The code of practice
The Information Commissioner’s Office has produced a code of practice on data protection in employment (the “Code”) which sets out the Information Commissioner’s recommendations as to how the legal requirements of the DPA can be met. The Code does not have legal effect and compliance with its recommendations is not mandatory. Employers may have alternative ways of meeting these requirements. However, if employers take no steps towards complying with the DPA, they leave themselves at risk of breaking the law.
The Code covers:
- recruitment and selection procedures,
- management of employment records (including medical information),
- monitoring of employees and
- information about workers’ health and medical records.

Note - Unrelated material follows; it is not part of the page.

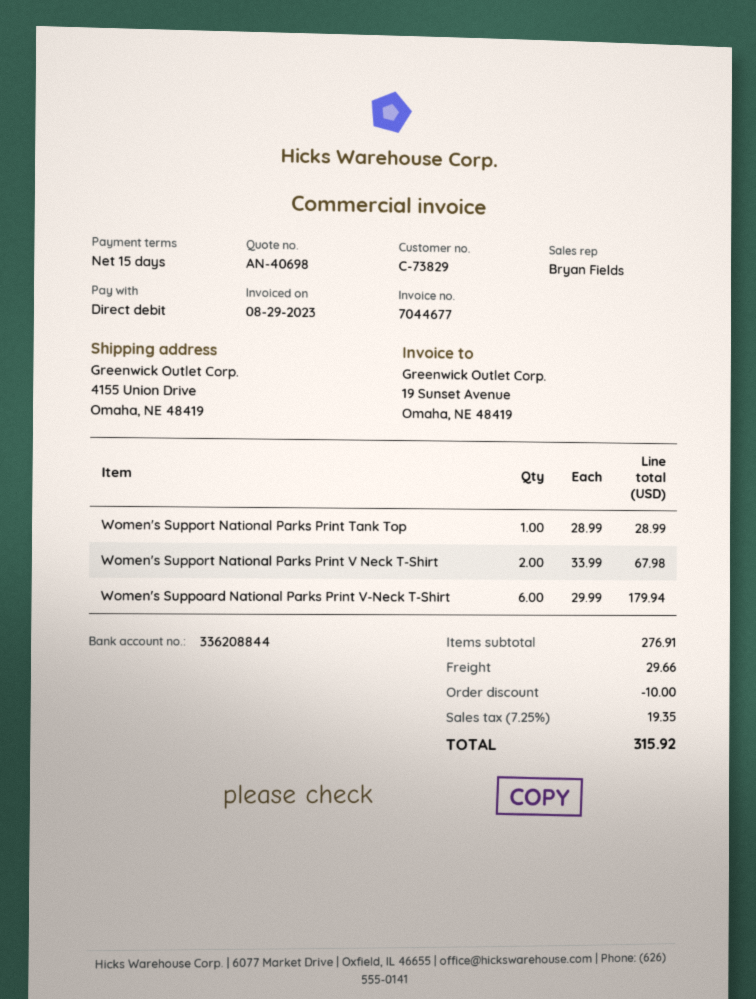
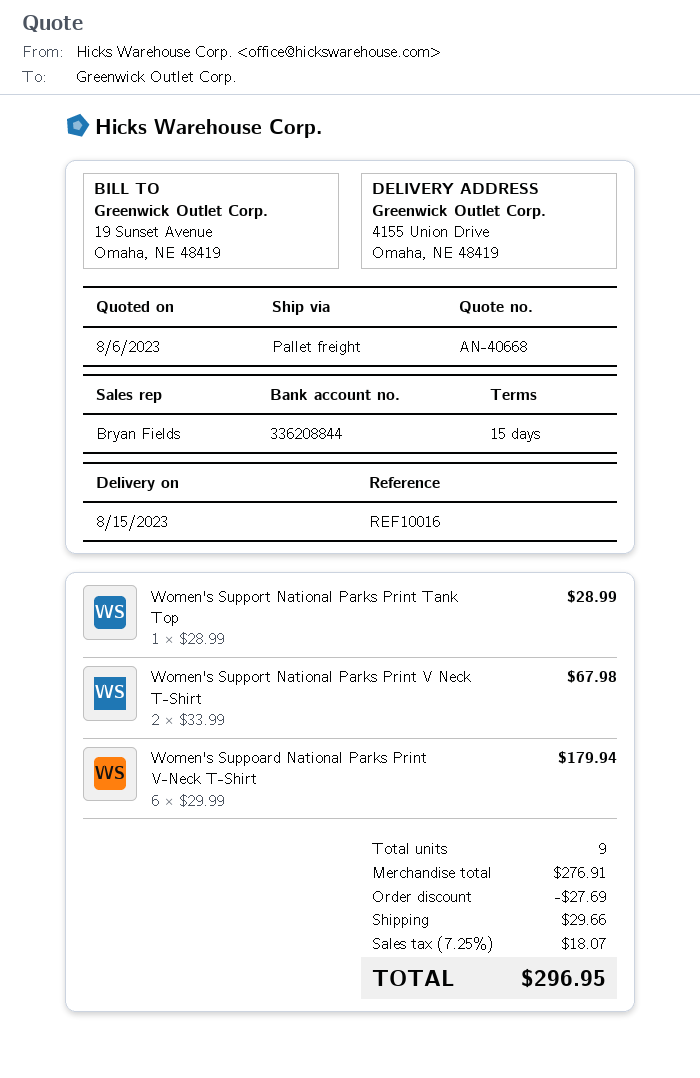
quote number: AN-40698 -> AN-40668
discount: 10.00 -> 27.69
tax: 7.25% = 19.35 -> 7.25% = 18.07
total: 315.92 -> 296.95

Employees’ rights to access their records under the DPA
The DPA also gives employees certain rights to apply for their records. This is known as a subject access request ( “SAR”) and should be made by an employee in writing.
Once an employer has received an SAR there are a number of steps for the employer to take:
- provide the employee with a written acknowledgement of receipt of the SAR and indicate a likely timescale for a response (within the 40 day time limit);
- consider whether the SAR provides sufficient information with which to identify the employee and the relevant data. If it does not, request clarification, including any information that might help to make the search easier. Request a fee of up to £10 if required;
- appoint a manager to oversee the collation and to ensure an adequate search is carried out;
- explain to the staff that might hold information on the employee the types of data required;
- inform all relevant staff of the timescale within which the data needs to be collated and instruct them not to delete any relevant data;
- after collating the data, consider whether to seek the consent of any third parties that might be identifiable from it. Notify the employee if this is likely to lead to a delay in the provision of a response;
- consider whether any data is exempt from disclosure. Exemptions are narrow but include, for example, material which is legally privileged;
- provide a written response setting out an explanation of the types of data provided and whether and for what reasons any data has been withheld.
Responding to an SAR can be onerous for the employer, however, the DPA does not allow an employer to refuse to deal with an SAR on this basis. Employees are not, however, entitled to see all documents that refer to them: the mere mention of the employee in a document is not necessarily enough. Whether it is, in any particular instance, depends on how relevant it is to the employee as the subject of the data, as distinct from matters that they may have been involved in.
The General Data Protection Regulation
A new regulation from the EU (the General Data Protection Regulation, the “GDPR”) came into force on 24 May 2016. It will apply to all member states directly from 25 May 2018. Organisations will therefore have two years to take the necessary steps to be compliant with the GDPR. Under the GDPR there will is an increased emphasis on compliance with a requirement to notify the regulator of a breach promptly and within 72 hours.